*** Opening of THE DATA ***

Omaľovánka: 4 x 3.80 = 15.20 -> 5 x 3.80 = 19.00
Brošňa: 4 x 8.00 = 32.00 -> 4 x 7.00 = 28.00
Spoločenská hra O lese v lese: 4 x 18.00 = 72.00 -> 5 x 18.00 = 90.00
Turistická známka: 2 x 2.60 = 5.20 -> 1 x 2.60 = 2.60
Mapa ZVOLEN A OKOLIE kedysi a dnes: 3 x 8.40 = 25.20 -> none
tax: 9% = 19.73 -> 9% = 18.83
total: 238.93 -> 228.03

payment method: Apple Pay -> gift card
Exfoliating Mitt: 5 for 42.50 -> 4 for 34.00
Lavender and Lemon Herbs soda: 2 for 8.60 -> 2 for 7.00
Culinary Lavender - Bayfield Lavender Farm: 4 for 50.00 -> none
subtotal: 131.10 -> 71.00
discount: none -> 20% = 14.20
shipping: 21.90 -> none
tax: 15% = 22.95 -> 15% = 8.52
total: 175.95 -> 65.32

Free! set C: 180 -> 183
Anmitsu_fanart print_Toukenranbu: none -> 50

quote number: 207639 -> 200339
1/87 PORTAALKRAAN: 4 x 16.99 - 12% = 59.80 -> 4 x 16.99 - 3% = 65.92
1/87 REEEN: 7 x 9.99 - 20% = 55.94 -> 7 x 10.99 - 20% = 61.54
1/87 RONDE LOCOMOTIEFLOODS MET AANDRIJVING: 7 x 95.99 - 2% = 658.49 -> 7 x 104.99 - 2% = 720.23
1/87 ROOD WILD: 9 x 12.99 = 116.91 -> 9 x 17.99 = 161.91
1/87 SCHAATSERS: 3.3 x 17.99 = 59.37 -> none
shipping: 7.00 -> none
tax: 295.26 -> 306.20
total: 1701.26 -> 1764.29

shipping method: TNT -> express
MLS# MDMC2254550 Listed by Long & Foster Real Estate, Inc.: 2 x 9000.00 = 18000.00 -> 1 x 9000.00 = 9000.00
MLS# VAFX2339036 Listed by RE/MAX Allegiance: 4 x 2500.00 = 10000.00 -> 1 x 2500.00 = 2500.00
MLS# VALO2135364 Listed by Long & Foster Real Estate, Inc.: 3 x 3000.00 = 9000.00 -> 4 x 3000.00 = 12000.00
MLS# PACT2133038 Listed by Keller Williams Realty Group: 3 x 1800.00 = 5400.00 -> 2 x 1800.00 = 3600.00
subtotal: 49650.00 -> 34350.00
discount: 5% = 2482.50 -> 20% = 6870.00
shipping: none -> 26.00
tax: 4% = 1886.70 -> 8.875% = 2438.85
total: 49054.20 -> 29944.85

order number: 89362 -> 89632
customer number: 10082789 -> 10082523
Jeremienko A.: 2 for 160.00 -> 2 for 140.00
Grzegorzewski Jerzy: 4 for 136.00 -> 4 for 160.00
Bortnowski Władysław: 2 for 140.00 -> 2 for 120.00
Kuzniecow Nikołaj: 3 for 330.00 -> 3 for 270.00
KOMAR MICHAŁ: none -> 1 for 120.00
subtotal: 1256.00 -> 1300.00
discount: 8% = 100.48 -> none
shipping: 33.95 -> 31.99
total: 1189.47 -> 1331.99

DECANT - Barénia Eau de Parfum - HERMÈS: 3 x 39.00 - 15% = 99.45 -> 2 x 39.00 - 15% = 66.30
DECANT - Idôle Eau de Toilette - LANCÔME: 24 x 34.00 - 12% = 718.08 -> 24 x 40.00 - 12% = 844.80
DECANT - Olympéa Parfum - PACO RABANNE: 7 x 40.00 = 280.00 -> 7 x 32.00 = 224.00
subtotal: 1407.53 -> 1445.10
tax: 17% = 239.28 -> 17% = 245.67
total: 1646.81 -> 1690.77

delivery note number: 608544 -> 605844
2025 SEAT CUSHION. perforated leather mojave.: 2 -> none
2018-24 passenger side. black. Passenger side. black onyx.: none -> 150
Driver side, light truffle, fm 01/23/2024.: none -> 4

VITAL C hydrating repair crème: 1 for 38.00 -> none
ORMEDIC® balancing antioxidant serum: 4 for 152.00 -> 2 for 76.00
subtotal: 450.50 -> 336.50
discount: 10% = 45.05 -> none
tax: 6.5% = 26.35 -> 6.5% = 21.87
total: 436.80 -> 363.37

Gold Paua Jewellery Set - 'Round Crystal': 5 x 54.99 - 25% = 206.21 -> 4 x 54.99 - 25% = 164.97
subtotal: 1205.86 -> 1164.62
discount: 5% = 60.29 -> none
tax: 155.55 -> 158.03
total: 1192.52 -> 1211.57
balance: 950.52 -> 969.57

*** Close of THE DATA ***

■ ABOUT THIS EXERCISE ■
Go through the records above and return every line that holds the string "Long".

■ EXPECTED ANSWER ■
MLS# MDMC2254550 Listed by Long & Foster Real Estate, Inc.: 2 x 9000.00 = 18000.00 -> 1 x 9000.00 = 9000.00
MLS# VALO2135364 Listed by Long & Foster Real Estate, Inc.: 3 x 3000.00 = 9000.00 -> 4 x 3000.00 = 12000.00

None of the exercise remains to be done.